Provides access to (edge) feature data.

For feature fff it is the result of E.fff or Es('fff').

Expand source code Browse git
class EdgeFeature:
    """Provides access to (edge) feature data.

    For feature `fff` it is the result of `E.fff` or `Es('fff')`.
    """

    def __init__(self, api, metaData, data, doValues):
        self.api = api
        self.meta = metaData
        """Metadata of the feature.

        This is the information found in the lines starting with `@`
        in the `.tf` feature file.
        """

        self.doValues = doValues
        if type(data) is tuple:
            self.data = data[0]
            self.dataInv = data[1]
        else:
            self.data = data
            self.dataInv = (
                makeInverseVal(self.data) if doValues else makeInverse(self.data)
            )

    def items(self):
        """A generator that yields the items of the feature, seen as a mapping.

        This gives you a rather efficient way to iterate over
        just the feature data.

        If you need this repeatedly, or you need the whole dictionary,
        you can store the result as follows:

           data = dict(E.fff.items())

        """

        return self.data.items()

    def f(self, n):
        """Get outgoing edges *from* a node.

        The edges are those pairs of nodes specified in the feature data,
        whose first node is the `n`.

        Parameters
        ----------
        node: integer
            The node **from** which the edges in question start.

        Returns
        -------
        set | tuple
            The nodes reached by the edges **from** a certain node.
            The members of the result are just nodes, if this feature does not
            assign values to edges.
            Otherwise the members are tuples of the destination node and the
            value that the feature assigns to this pair of nodes.

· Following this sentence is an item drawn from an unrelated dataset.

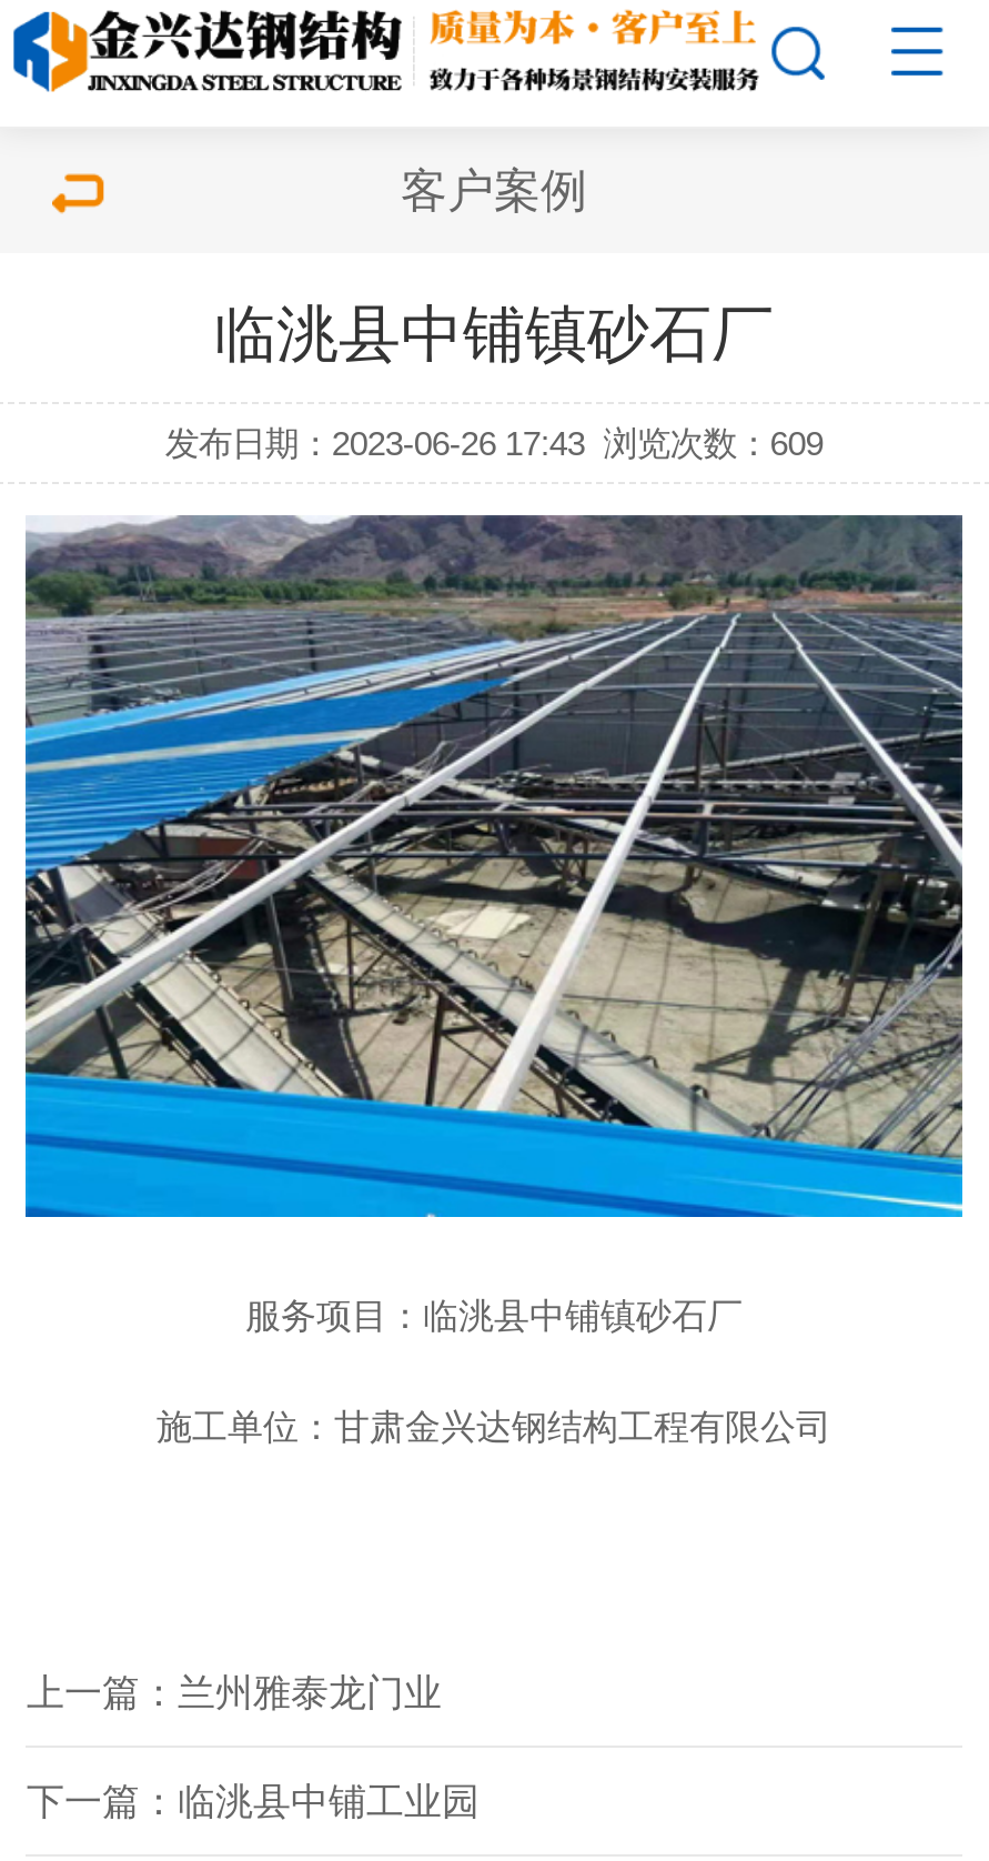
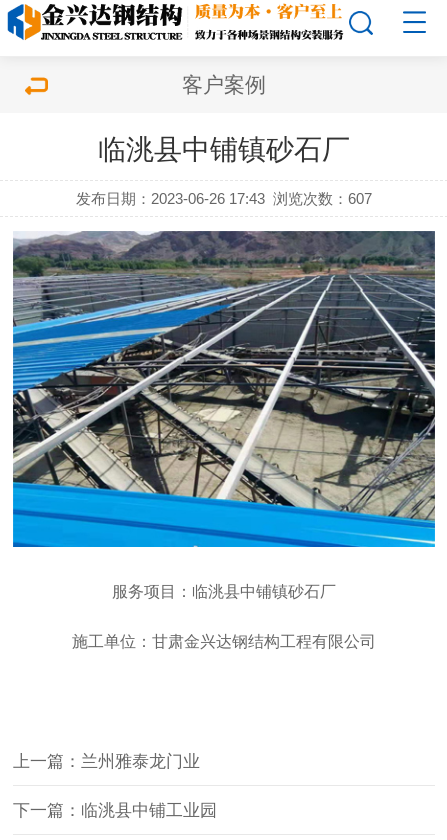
[165,424,823,462] 发布日期：2023-06-26 17:43 浏览次数：609 -> [76,190,372,207] 发布日期：2023-06-26 17:43 浏览次数：607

            If there are no edges from the node, the empty tuple is returned,
            rather than `None`.
        """

        if n not in self.data:
            return ()
        Crank = self.api.C.rank.data
        if self.doValues:
            return tuple(sorted(self.data[n].items(), key=lambda mv: Crank[mv[0] - 1]))
        else:
            return tuple(sorted(self.data[n], key=lambda m: Crank[m - 1]))

    def t(self, n):
        """Get incoming edges *to* a node.

        The edges are those pairs of nodes specified in the feature data,
        whose second node is the `n`.

        Parameters
        ----------
        node: integer
            The node **to** which the edges in question connect.

        Returns
        -------
        set | tuple
            The nodes where the edges **to** a certain node start.
            The members of the result are just nodes, if this feature does not
            assign values to edges.
            Otherwise the members are tuples of the start node and the
            value that the feature assigns to this pair of nodes.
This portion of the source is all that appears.